Arsalan’s mouth tilted up into a smile as he said, “I am glad it has led you where you needed to be.” He picked the towel up from the ground, tossing it into the hamper. Althea peered to the window, moonlight trickling in. She wondered what time it was…
“How long ago did we… take that brew?” she asked, it had been daylight… likely only approaching midday when she’d been swept beneath the curtain of this reality.
“About twelve hours ago… It's nearing midnight.” She blinked. Holy mother… she had been unconscious for that long? Arsalan reappeared after washing his hands and opened her wardrobe to grab a set of cotton nightclothes.
“Change into something more comfortable, and get some rest, okay? Take the rest of the week to fuel your body with food and recover, we will begin our combat training next week.” She nodded and he laid the garments beside her on the bed before strolling to the wooden chair and grabbing his pack. Had he sat there the entire time? Waiting for her to awaken? She supposed he had.
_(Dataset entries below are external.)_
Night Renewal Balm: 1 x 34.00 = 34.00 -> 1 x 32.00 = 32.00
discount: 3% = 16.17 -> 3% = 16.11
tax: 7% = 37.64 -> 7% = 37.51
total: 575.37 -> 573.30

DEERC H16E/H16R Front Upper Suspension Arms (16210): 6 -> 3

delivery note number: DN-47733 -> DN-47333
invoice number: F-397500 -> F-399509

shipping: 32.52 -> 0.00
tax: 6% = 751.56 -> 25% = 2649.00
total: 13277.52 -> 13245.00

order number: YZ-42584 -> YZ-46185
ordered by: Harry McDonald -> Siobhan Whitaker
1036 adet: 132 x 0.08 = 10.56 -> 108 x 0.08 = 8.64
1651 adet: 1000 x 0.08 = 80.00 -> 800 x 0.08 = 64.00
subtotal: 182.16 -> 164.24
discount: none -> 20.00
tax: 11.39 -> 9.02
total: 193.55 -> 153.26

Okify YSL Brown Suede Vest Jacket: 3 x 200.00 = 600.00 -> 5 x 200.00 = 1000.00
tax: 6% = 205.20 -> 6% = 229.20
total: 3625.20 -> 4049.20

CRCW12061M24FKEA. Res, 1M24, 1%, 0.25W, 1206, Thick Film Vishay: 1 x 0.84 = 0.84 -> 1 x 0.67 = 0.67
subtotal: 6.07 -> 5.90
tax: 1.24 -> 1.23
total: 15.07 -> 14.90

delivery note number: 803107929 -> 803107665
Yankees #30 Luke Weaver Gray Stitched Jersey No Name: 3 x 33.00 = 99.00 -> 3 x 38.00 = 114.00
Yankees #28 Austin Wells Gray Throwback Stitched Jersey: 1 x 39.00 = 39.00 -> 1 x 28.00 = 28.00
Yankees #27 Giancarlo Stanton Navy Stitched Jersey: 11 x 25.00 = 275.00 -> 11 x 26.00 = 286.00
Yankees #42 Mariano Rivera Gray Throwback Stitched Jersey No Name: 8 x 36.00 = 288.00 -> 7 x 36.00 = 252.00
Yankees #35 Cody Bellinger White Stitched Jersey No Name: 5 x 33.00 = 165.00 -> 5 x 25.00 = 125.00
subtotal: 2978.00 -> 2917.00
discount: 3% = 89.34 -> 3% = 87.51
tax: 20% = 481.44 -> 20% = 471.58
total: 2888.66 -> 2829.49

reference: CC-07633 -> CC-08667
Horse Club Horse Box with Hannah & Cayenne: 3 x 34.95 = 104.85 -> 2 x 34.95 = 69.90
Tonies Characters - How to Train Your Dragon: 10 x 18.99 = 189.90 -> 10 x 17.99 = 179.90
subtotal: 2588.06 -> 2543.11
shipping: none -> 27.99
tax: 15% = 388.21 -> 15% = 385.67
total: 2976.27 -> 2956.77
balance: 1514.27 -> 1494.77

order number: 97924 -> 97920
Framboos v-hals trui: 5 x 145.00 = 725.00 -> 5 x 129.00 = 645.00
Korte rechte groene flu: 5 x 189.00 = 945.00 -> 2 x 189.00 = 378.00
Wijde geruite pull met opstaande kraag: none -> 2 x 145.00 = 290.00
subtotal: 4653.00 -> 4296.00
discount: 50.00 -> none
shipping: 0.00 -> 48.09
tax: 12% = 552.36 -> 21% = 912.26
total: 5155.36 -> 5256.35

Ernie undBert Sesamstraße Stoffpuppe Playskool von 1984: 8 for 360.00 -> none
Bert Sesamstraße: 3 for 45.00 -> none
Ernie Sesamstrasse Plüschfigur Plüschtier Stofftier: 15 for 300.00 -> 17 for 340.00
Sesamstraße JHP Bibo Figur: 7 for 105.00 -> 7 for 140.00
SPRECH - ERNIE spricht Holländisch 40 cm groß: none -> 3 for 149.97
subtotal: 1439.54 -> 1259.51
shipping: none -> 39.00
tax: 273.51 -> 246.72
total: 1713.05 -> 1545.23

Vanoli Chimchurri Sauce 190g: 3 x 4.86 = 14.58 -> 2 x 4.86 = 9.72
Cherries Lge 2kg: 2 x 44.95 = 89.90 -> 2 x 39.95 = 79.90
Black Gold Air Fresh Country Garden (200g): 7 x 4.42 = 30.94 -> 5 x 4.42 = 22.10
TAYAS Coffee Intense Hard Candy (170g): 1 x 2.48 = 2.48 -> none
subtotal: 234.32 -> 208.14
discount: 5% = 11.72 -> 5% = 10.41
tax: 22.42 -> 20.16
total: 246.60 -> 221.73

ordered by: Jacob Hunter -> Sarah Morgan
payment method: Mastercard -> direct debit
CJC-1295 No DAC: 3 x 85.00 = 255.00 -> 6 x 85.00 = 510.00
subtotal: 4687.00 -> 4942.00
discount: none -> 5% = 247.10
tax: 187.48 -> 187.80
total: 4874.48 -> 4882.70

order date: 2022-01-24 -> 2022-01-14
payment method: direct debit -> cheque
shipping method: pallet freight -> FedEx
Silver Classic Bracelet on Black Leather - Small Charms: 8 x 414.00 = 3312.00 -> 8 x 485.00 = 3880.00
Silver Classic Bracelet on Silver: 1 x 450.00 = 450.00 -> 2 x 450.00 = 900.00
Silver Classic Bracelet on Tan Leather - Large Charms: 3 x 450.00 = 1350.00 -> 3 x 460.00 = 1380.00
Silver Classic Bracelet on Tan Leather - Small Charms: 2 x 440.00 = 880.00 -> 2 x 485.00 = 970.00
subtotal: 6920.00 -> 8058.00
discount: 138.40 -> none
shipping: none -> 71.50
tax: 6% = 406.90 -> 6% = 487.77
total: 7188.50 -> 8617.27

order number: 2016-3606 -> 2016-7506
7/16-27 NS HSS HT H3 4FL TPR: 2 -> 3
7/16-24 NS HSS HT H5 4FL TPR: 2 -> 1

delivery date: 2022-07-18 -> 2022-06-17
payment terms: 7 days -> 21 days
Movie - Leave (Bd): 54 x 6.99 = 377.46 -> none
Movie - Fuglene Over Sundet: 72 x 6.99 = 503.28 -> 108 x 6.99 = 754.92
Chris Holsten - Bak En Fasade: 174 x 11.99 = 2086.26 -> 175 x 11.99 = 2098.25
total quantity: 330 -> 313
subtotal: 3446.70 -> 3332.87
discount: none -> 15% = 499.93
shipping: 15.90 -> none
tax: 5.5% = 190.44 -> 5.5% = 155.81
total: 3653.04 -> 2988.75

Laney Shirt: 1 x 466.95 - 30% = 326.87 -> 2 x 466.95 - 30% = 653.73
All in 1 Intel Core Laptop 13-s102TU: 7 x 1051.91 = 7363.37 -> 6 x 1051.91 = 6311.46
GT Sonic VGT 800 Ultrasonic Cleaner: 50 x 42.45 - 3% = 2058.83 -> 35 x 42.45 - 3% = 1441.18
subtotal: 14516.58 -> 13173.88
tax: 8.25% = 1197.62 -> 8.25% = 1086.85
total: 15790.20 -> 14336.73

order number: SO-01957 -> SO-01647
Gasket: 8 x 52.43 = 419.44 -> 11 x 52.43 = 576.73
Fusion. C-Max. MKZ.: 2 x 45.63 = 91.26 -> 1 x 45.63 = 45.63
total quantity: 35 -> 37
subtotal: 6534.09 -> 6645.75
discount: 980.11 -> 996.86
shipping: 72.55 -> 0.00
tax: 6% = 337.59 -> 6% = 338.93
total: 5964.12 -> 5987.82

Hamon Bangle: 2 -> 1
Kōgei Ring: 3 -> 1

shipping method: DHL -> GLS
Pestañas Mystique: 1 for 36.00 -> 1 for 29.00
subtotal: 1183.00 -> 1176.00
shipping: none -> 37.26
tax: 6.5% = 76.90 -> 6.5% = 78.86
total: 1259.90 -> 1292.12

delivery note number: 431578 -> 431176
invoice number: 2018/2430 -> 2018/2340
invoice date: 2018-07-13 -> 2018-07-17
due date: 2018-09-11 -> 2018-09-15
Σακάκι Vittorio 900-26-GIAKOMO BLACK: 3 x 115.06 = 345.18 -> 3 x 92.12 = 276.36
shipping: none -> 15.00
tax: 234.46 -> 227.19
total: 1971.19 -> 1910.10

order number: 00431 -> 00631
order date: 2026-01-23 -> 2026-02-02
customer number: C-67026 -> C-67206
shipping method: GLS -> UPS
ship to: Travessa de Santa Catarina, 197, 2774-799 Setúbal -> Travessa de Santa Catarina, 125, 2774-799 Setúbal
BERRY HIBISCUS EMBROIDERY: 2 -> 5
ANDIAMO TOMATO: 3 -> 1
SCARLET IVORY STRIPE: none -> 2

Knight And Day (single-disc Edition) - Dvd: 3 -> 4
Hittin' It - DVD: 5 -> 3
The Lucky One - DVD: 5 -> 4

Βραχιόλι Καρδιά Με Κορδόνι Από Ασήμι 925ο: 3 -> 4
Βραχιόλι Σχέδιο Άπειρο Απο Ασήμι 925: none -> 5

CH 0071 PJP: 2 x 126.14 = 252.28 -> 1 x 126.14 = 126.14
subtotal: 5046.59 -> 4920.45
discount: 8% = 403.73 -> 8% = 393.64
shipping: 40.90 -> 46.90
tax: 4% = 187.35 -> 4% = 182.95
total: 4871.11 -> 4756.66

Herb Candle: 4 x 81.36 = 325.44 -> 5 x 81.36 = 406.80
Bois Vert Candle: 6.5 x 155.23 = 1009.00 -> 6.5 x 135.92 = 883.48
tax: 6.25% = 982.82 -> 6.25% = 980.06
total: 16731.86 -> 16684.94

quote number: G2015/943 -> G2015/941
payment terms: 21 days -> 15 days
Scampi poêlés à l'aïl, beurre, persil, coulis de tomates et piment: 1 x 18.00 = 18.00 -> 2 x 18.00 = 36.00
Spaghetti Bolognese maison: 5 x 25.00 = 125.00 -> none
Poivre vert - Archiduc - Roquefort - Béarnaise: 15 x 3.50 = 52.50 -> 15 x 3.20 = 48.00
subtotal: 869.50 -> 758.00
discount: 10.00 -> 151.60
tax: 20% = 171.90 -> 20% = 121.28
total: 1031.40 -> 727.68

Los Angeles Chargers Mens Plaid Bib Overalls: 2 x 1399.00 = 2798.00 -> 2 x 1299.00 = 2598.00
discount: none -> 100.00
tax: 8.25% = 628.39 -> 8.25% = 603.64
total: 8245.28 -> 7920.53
“Rest well Althea, is there anything you need before I go?” he asked, turning to look at her. If she were being honest with both him and herself, she didn’t really want to be alone with her wandering mind and thoughts right now, but she didn’t dare say that. He’d already done more than enough for her. So Althea just shook her head.
“No… thank you for watching over me Arsalan, goodnight.” Something twinkled in those bright eyes of his, she could see it even through the darkness. Then he nodded and exited her bedchamber.
After changing into her nightclothes, Althea laid back down in her bed, Archibald coming to nestle in beside her. But sleep did not greet her quickly… nor did it claim her for passing hours as she sat, pondering all that she could remember of what she’d experienced. She was scared that if she closed her eyes and let her mind soar free, she would wake to forget the urgency behind what that entity had implied. Its world was dying… and she didn’t know why it mattered to her, or how she tied into helping it, but she would start by not letting herself forget that which had been whispered into her. Little wind spirit, it had called her. Just as the wind carries with it the tales of past lives as it sweeps over the earth, weaving them into the fabric of the land, she too would embed this experience into her memory.